Stored records:
● ● ● ●

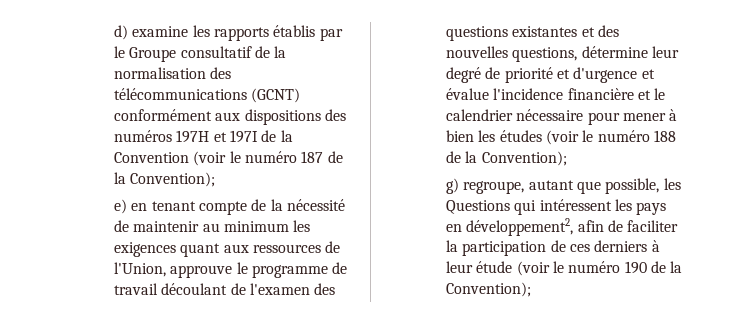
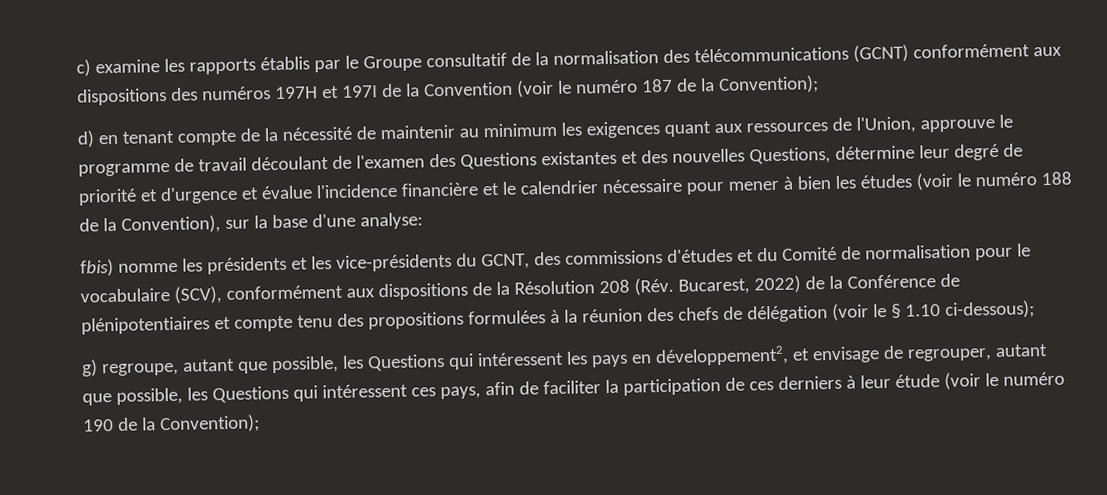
- d) examine les rapports établis par le Groupe consultatif de la normalisation des télécommunications (GCNT) conformément aux dispositions des numéros 197H et 197I de la Convention (voir le numéro 187 de la Convention);
+ c) examine les rapports établis par le Groupe consultatif de la normalisation des télécommunications (GCNT) conformément aux dispositions des numéros 197H et 197I de la Convention (voir le numéro 187 de la Convention);
- e) en tenant compte de la nécessité de maintenir au minimum les exigences quant aux ressources de l'Union, approuve le programme de travail découlant de l'examen des questions existantes et des nouvelles questions, détermine leur degré de priorité et d'urgence et évalue l'incidence financière et le calendrier nécessaire pour mener à bien les études (voir le numéro 188 de la Convention);
+ d) en tenant compte de la nécessité de maintenir au minimum les exigences quant aux ressources de l'Union, approuve le programme de travail découlant de l'examen des Questions existantes et des nouvelles Questions, détermine leur degré de priorité et d'urgence et évalue l'incidence financière et le calendrier nécessaire pour mener à bien les études (voir le numéro 188 de la Convention), sur la base d'une analyse:
+ fbis) nomme les présidents et les vice-présidents du GCNT, des commissions d'études et du Comité de normalisation pour le vocabulaire (SCV), conformément aux dispositions de la Résolution 208 (Rév. Bucarest, 2022) de la Conférence de plénipotentiaires et compte tenu des propositions formulées à la réunion des chefs de délégation (voir le § 1.10 ci-dessous);
- g) regroupe, autant que possible, les Questions qui intéressent les pays en développement2, afin de faciliter la participation de ces derniers à leur étude (voir le numéro 190 de la Convention);
+ g) regroupe, autant que possible, les Questions qui intéressent les pays en développement2, et envisage de regrouper, autant que possible, les Questions qui intéressent ces pays, afin de faciliter la participation de ces derniers à leur étude (voir le numéro 190 de la Convention);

● ● ● ●

Your assignment. The line with "le § 1.10 ci-dessous);" and all lines after it through the end of the data above: write these out exactly and add nothing.

Exercise result.
+ fbis) nomme les présidents et les vice-présidents du GCNT, des commissions d'études et du Comité de normalisation pour le vocabulaire (SCV), conformément aux dispositions de la Résolution 208 (Rév. Bucarest, 2022) de la Conférence de plénipotentiaires et compte tenu des propositions formulées à la réunion des chefs de délégation (voir le § 1.10 ci-dessous);
- g) regroupe, autant que possible, les Questions qui intéressent les pays en développement2, afin de faciliter la participation de ces derniers à leur étude (voir le numéro 190 de la Convention);
+ g) regroupe, autant que possible, les Questions qui intéressent les pays en développement2, et envisage de regrouper, autant que possible, les Questions qui intéressent ces pays, afin de faciliter la participation de ces derniers à leur étude (voir le numéro 190 de la Convention);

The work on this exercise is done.